• Work instruction: Keep the pictures out of your copy. Transcribe the records below exactly.
** Listed entries follows **
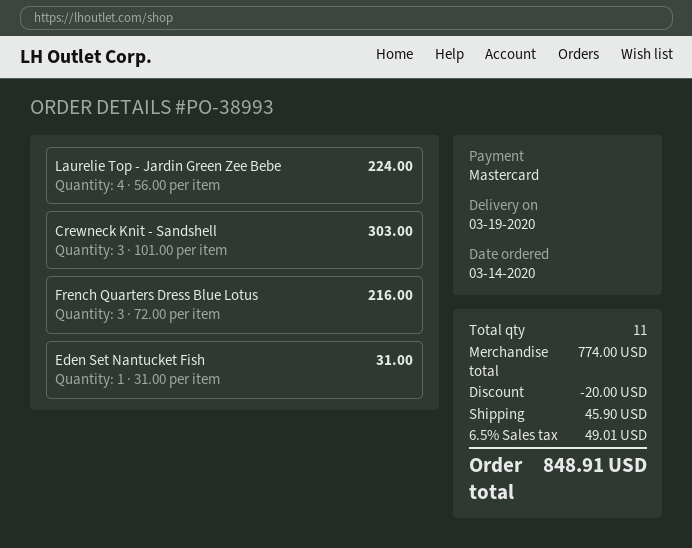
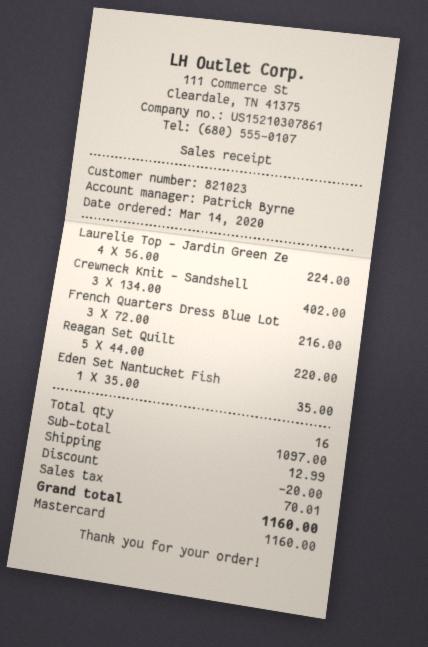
Crewneck Knit - Sandshell: 3 x 101.00 = 303.00 -> 3 x 134.00 = 402.00
Eden Set Nantucket Fish: 1 x 31.00 = 31.00 -> 1 x 35.00 = 35.00
Reagan Set Quilt: none -> 5 x 44.00 = 220.00
total quantity: 11 -> 16
subtotal: 774.00 -> 1097.00
shipping: 45.90 -> 12.99
tax: 49.01 -> 70.01
total: 848.91 -> 1160.00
** End of Listed entries **
• Your solution:
Crewneck Knit - Sandshell: 3 x 101.00 = 303.00 -> 3 x 134.00 = 402.00
Eden Set Nantucket Fish: 1 x 31.00 = 31.00 -> 1 x 35.00 = 35.00
Reagan Set Quilt: none -> 5 x 44.00 = 220.00
total quantity: 11 -> 16
subtotal: 774.00 -> 1097.00
shipping: 45.90 -> 12.99
tax: 49.01 -> 70.01
total: 848.91 -> 1160.00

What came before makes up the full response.